Dizem que o divã é o altar dos loucos, acolhe bastardos, exorciza depravados, põe de joelhos rebeldes. Reza a lenda que psicólogos, psicanalistas e psiquiatras subjugam os pirados, aquela gente avessa, oblíqua. Enfim, os antagônicos que lutam contra a manutenção do sistema.
Em resumo: só os doidos batem à porta de quem estuda a psiquê humana. Dito de outro modo, foi isso que ouvi enquanto aguardava, paciente, na fila da farmácia. Fila de gente com receita para renovar o estoque tarja-preta.
Li na programação da 40ª Feira do Livro de Caxias que o Vitor Ramil vem para cá tocar num palco perto do chafariz da Praça Dante — o poeta do purgatório, antessala entre céu e inferno. Numa parceria musical com o mano Kledir, Vitor canta: “poetas loucos de cara, malditos loucos de cara, inquietos loucos de cara, ah, vamos sumir”.
Dante há de fitar nos olhos do Vitor, esverdeados como o prado pampiano, cenário das mil e uma Ramilongas, convicto de que nem a finitude do corpo esmaece a poética. Louco isso, né?

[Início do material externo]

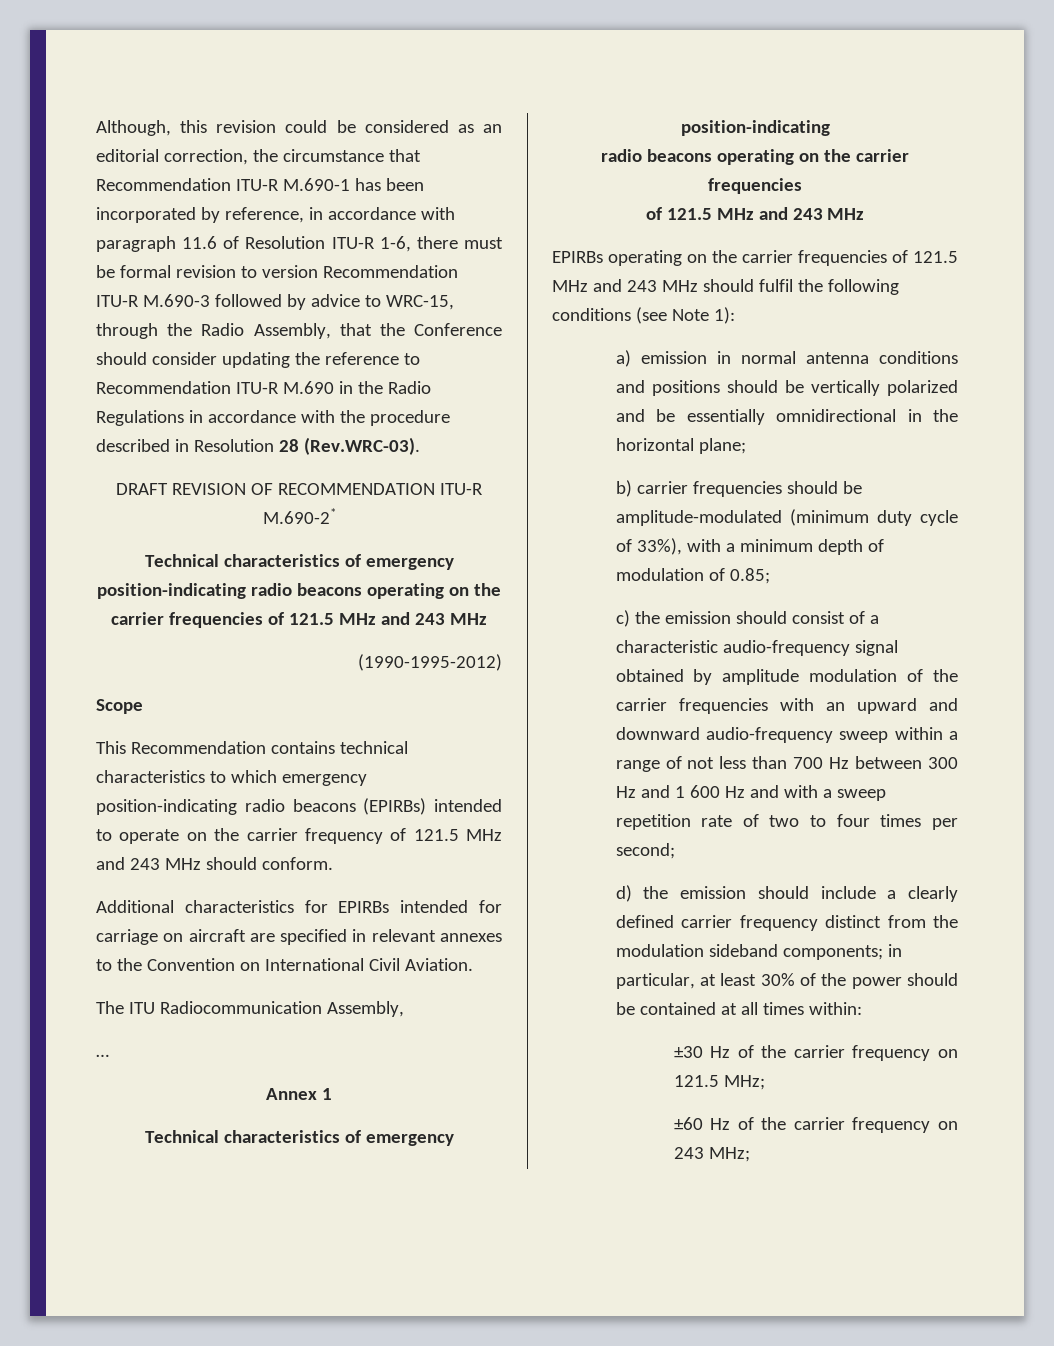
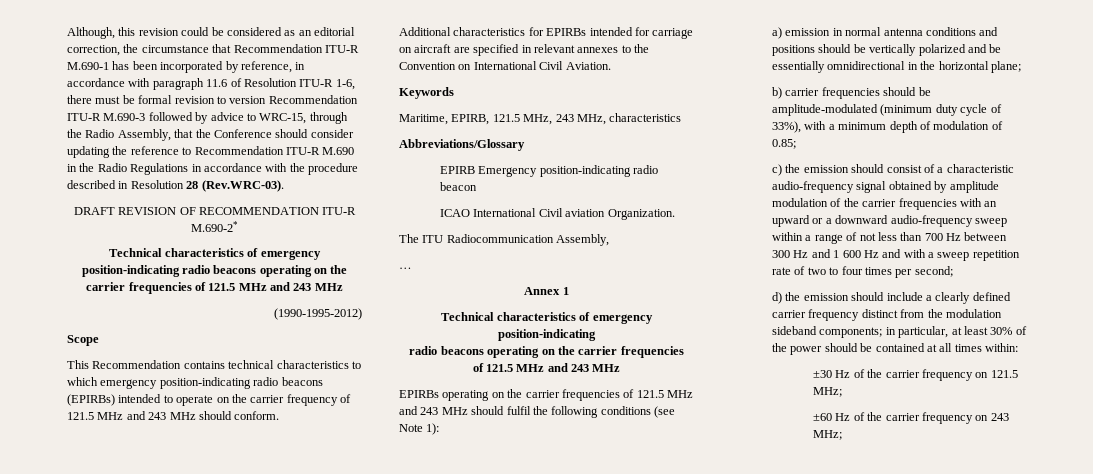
+ Keywords
+ Maritime, EPIRB, 121.5 MHz, 243 MHz, characteristics
+ Abbreviations/Glossary
+ EPIRB Emergency position-indicating radio beacon
+ ICAO International Civil aviation Organization.
- c) the emission should consist of a characteristic audio-frequency signal obtained by amplitude modulation of the carrier frequencies with an upward and downward audio-frequency sweep within a range of not less than 700 Hz between 300 Hz and 1 600 Hz and with a sweep repetition rate of two to four times per second;
+ c) the emission should consist of a characteristic audio-frequency signal obtained by amplitude modulation of the carrier frequencies with an upward or a downward audio-frequency sweep within a range of not less than 700 Hz between 300 Hz and 1 600 Hz and with a sweep repetition rate of two to four times per second;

Impacientes também se rendem ao sofá da sala de espera. Aguardam roendo as unhas, tentam esconder as mãos suadas e as pernas trêmulas, lavam o rosto com o sabonete líquido que custa os olhos da cara. Rito de gente religiosa, devotos à espera de um milagre.
Sentados no sofá, na antessala da caverna de Platão, a vida não para — continua acelerada. Apesar dos comprimidos, é difícil controlar as emoções que ricocheteiam dentro da gente, desabafa a senhora à minha frente na fila da farmácia. Não foi bem assim que ela disse, mas o sentido é esse.
Lenine, outro poeta louco, da verve de Ramil, canta, quase sussurrando, costurando sua voz à melodia doce e envolvente de um violão terno como o ventre materno: “enquanto todo mundo espera a cura do mal, e a loucura finge que isso tudo é normal, eu finjo ter paciência, e o mundo vai girando cada vez mais veloz, a gente espera do mundo e o mundo espera de nós, um pouco mais de paciência.” A vida é tão rara, né!?
Se serve de consolo (aos loucos no divã), Ney Matogrosso contradiz a maioria das pessoas da fila da farmácia à espera da última edição do novo tarja-preta (remédios que não curam nem amenizam a pressão): “sim sou muito louco, não vou me curar, já não sou o único que encontrou a paz, mas louco é quem me diz, e não é feliz, eu sou feliz”. Debochado, né?
Ano que vem, quem sabe Chico César seja o artista ocupando o palco perto do chafariz. Quem sabe, compartilhando do palco ao lado de Ramil, Lenine e Ney. É sonhar demais?
Sugiro até o nome para a reunião desse quarteto: Malditos Loucos de Cara. Segunda sugestão: estendam divãs na praça, não só para o povo curtir os shows com mais conforto, mas, principalmente, para provocar uma doida catarse à luz do luar, aos pés do poeta Dante.
Escrevo isso tudo à sombra da lucidez dos versos entoados por Chico César: “quando o olho brilhou, entendi; quando criei asas, voei; quando me chamou, eu vim; quando dei por mim, tava aqui”. Versos costurados, logo a seguir, pela poética dessa crônica-devaneio.
Versos entoados, em uníssono, pelo quarteto: “poetas loucos de cara, malditos loucos de cara, inquietos loucos de cara, ah, vamos sumir”.